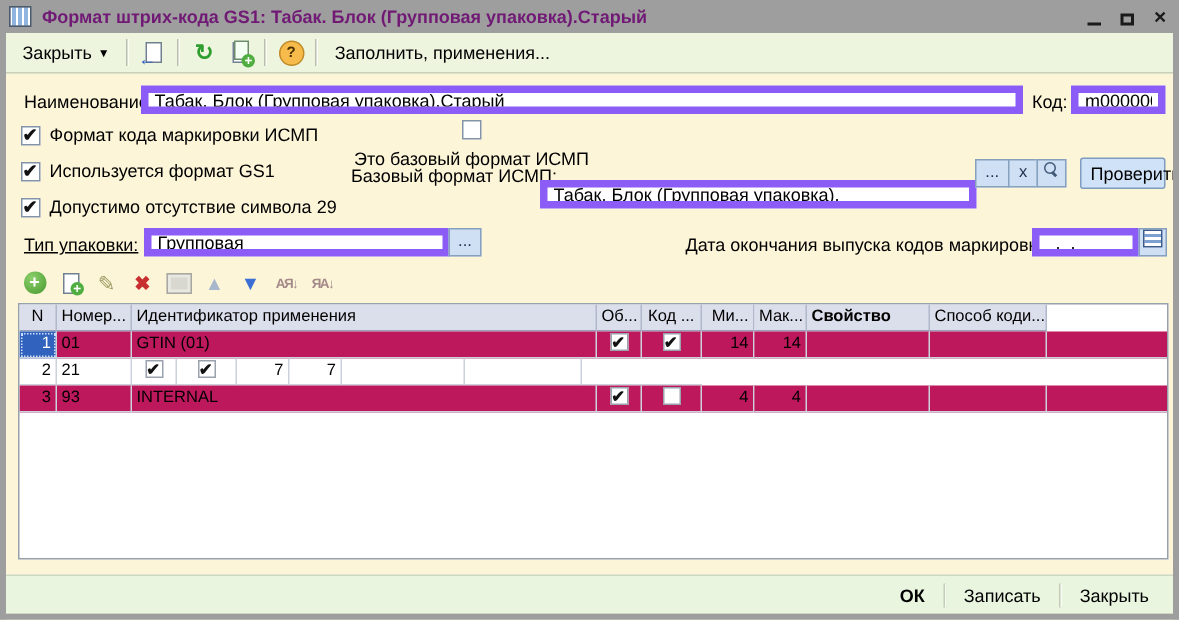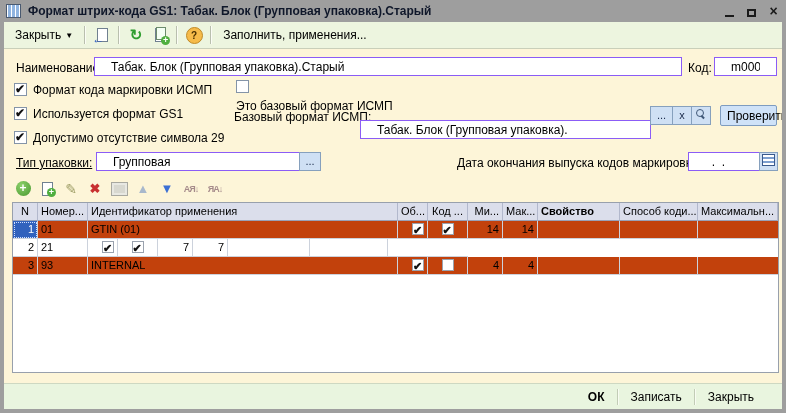--- a/index.html
+++ b/index.html
@@ -1,43 +1,43 @@
 <!DOCTYPE html>
 <html><head>
 <meta charset="utf-8">
 <style>
   html,body{margin:0;padding:0;background:#d4d0c8;font-family:"Liberation Sans",sans-serif;}
   .window{position:relative;width:786px;height:413px;background:#fdf5d8;outline:1px solid #6f6f6f;overflow:hidden;
           border-left:4px solid #9e9e9e;border-right:4px solid #9e9e9e;border-bottom:4px solid #9e9e9e;box-sizing:border-box;}
   .titlebar{position:absolute;left:-4px;top:0;width:786px;height:22px;background:#9e9e9e;display:flex;align-items:center;box-sizing:border-box;padding:0 6px;}
   .title-icon{width:13px;height:12px;border:1px solid #4a5a70;background:repeating-linear-gradient(90deg,#ffffff 0 1px,#8fb4e0 1px 4px);margin-right:7px;flex:none;}
-  .title-text{font-size:12px;font-weight:bold;color:#0f172a;white-space:nowrap;overflow:hidden;}
+  .title-text{font-size:12px;font-weight:bold;color:#701a75;white-space:nowrap;overflow:hidden;}
   .win-controls{margin-left:auto;display:flex;align-items:center;gap:9px;}
   .wc{width:13px;height:13px;display:flex;align-items:flex-end;justify-content:center;cursor:default;}
   .wc-min i{display:block;width:9px;height:2px;background:#1a1a1a;margin-bottom:1px;}
   .wc-max i{display:block;width:9px;height:8px;border:2px solid #1a1a1a;border-top-width:2px;box-sizing:border-box;margin-bottom:1px;}
   .wc-close{font-size:14px;font-weight:bold;color:#1a1a1a;line-height:13px;align-items:center;}
 
   .toolbar{position:absolute;left:0;top:22px;width:778px;height:27px;background:#edf5df;border-bottom:1px solid #c9cfb9;display:flex;align-items:center;padding:0 4px;box-sizing:border-box;}
   .tb-btn{display:flex;align-items:center;height:22px;padding:0 6px;font-size:12px;color:#000;background:transparent;border:1px solid transparent;cursor:default;}
   .tb-sep{width:1px;height:18px;background:#b9bfae;border-right:1px solid #fbfdf5;margin:0 4px;}
   .caret{font-size:8px;margin-left:4px;}
   .icon18{width:20px;height:20px;display:flex;align-items:center;justify-content:center;position:relative;margin:0 2px;}
   .doc{width:11px;height:14px;background:#fff;border:1px solid #708090;box-sizing:border-box;}
   .doc2{position:absolute;left:6px;top:2px;width:10px;height:13px;background:#f4fff4;border:1px solid #6c8c6c;box-sizing:border-box;}
   .arrow-blue{position:absolute;left:0px;bottom:1px;color:#2858c0;font-size:12px;font-weight:bold;line-height:10px;}
   .refresh-glyph{color:#2f9e2f;font-size:15px;font-weight:bold;}
   .plus-badge{position:absolute;right:0px;bottom:0px;width:9px;height:9px;border-radius:50%;background:#4fae3f;color:#fff;font-size:9px;line-height:9px;text-align:center;font-weight:bold;}
   .help-circle{width:15px;height:15px;border-radius:50%;background:#f6bb4a;border:1px solid #c08a28;color:#4a3000;font-size:10px;font-weight:bold;display:flex;align-items:center;justify-content:center;}
 
   .field-label{position:absolute;font-size:12px;color:#000;white-space:nowrap;}
-  .txt{position:absolute;border:1px solid #8b5cf6;background:#fff;font-family:"Liberation Sans",sans-serif;font-size:12px;color:#000;padding:1px 16px;box-sizing:border-box;height:19px;}
+  .txt{position:absolute;border:5px solid #8b5cf6;background:#fff;font-family:"Liberation Sans",sans-serif;font-size:12px;color:#000;padding:1px 4px;box-sizing:border-box;height:19px;}
   .mini-btn{position:absolute;height:19px;background:#cfe0f4;border:1px solid #86a0bd;font-size:11px;color:#203050;line-height:15px;text-align:center;box-sizing:border-box;padding:0;cursor:default;font-family:"Liberation Sans",sans-serif;}
   .push-btn{position:absolute;background:#cfe2f8;border:1px solid #7e9cc0;border-radius:2px;font-size:12px;color:#000;cursor:default;font-family:"Liberation Sans",sans-serif;}
-  .cb-row{position:absolute;display:flex;gap:6px;cursor:default;}
+  .cb-row{position:absolute;display:flex;align-items:center;gap:6px;cursor:default;}
   .cb{width:13px;height:13px;background:#fff;border:1px solid #8494a8;box-sizing:border-box;position:relative;flex:none;}
   .cb[data-checked="true"]::after{content:"✔";position:absolute;left:0px;top:-2px;font-size:12px;font-weight:bold;color:#111;}
   .cb-label{font-size:12px;color:#000;white-space:nowrap;}
   .mag{position:relative;width:10px;height:10px;display:inline-block;}
   .mag::before{content:"";position:absolute;left:0;top:0;width:6px;height:6px;border:1.5px solid #405878;border-radius:50%;}
   .mag::after{content:"";position:absolute;left:6px;top:6px;width:4px;height:1.5px;background:#405878;transform:rotate(45deg);transform-origin:0 0;}
   .cal-grid{width:11px;height:10px;border:1px solid #3a5a8c;background:repeating-linear-gradient(0deg,#fff 0 2px,#7ea0d0 2px 4px),#fff;display:inline-block;}
 
   .tbl-toolbar{position:absolute;left:8px;top:177px;width:766px;height:23px;display:flex;align-items:center;}
   .ti{width:22px;height:20px;display:flex;align-items:center;justify-content:center;position:relative;margin-right:2px;cursor:default;}
@@ -46,37 +46,37 @@
   .glyph-del{color:#c83030;font-size:13px;font-weight:bold;}
   .end-edit{width:15px;height:12px;background:#d8d8d0;border:1px solid #a8a8a0;box-shadow:inset 0 0 0 2px #e8e8e2;}
   .tri-up{color:#a8b8cc;font-size:13px;}
   .tri-down{color:#3b6fd4;font-size:13px;}
   .sort-glyph{font-size:9px;color:#a58a8a;font-weight:bold;letter-spacing:-1px;text-align:right;}
 
   .grid-wrap{position:absolute;left:8px;top:202px;width:767px;height:171px;background:#fff;border:1px solid #98a0ac;box-sizing:border-box;overflow:hidden;}
   .grow{display:flex;height:18px;}
   .gcell{box-sizing:border-box;height:18px;line-height:16px;font-size:11px;padding:0 3px;border-right:1px solid #ccd2dc;border-bottom:1px solid #ccd2dc;overflow:hidden;white-space:nowrap;}
   .ghead .gcell{background:#dbdeeb;border-right:1px solid #b2b8cc;border-bottom:1px solid #99a1b8;color:#000;}
-  .grow.alt .gcell{background:#c2410c;}
+  .grow.alt .gcell{background:#be185d;}
   .c0{width:25px;text-align:right;}
   .c1{width:50px;}
   .c2{width:310px;}
-  .c3{width:30px;text-align:right;}
+  .c3{width:30px;text-align:center;}
   .c4{width:40px;text-align:center;}
   .c5{width:35px;text-align:right;}
   .c6{width:35px;text-align:right;}
   .c7{width:82px;font-weight:bold;}
   .c8{width:78px;}
   .c9{width:80px;border-right:none;}
   .ghead .c0{text-align:center;}
   .sel-n{background:#3162bd !important;color:#fff;outline:1px dotted #cfe0ff;outline-offset:-2px;}
   .cell-cb{display:inline-block;width:12px;height:12px;background:#fff;border:1px solid #9aa2ae;box-sizing:border-box;position:relative;vertical-align:middle;margin-top:-2px;}
   .cell-cb[data-checked="true"]::after{content:"✔";position:absolute;left:0px;top:-2px;font-size:11px;font-weight:bold;color:#111;}
 
-  .footer{position:absolute;left:0;top:383px;width:778px;height:26px;background:#e9f5df;border-top:1px solid #ced8c2;display:flex;align-items:center;justify-content:flex-end;padding-right:16px;box-sizing:border-box;}
+  .footer{position:absolute;left:0;top:383px;width:778px;height:26px;background:#e9f5df;border-top:1px solid #ced8c2;display:flex;align-items:center;justify-content:flex-end;padding-right:4px;box-sizing:border-box;}
   .f-btn{background:transparent;border:none;font-family:"Liberation Sans",sans-serif;font-size:12px;color:#000;padding:2px 12px;cursor:default;}
   .f-btn.ok{font-weight:bold;}
   .f-sep{width:1px;height:16px;background:#c2ccb6;border-right:1px solid #f8fcf2;}
 </style>
 </head>
 <body>
 
 <div class="window">
 
   <div class="titlebar">
@@ -192,21 +192,20 @@
     <div class="grow ghead">
       <div class="gcell c0">N</div>
       <div class="gcell c1">Номер...</div>
       <div class="gcell c2">Идентификатор применения</div>
       <div class="gcell c3">Об...</div>
       <div class="gcell c4">Код ...</div>
       <div class="gcell c5">Ми...</div>
       <div class="gcell c6">Мак...</div>
       <div class="gcell c7">Свойство</div>
       <div class="gcell c8">Способ коди...</div>
-      <div class="gcell c9">Максимальн...</div>
     </div>
 
     <div class="grow alt">
       <div class="gcell c0 sel-n">1</div>
       <div class="gcell c1">01</div>
       <div class="gcell c2">GTIN (01)</div>
       <div class="gcell c3"><span class="cell-cb" data-checked="true"></span></div>
       <div class="gcell c4"><span class="cell-cb" data-checked="true"></span></div>
       <div class="gcell c5">14</div>
       <div class="gcell c6">14</div>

---------------

**Exercise description**
Count the lines in the records above that contain "outline", please, and give the number without any other words.

**Response box**
2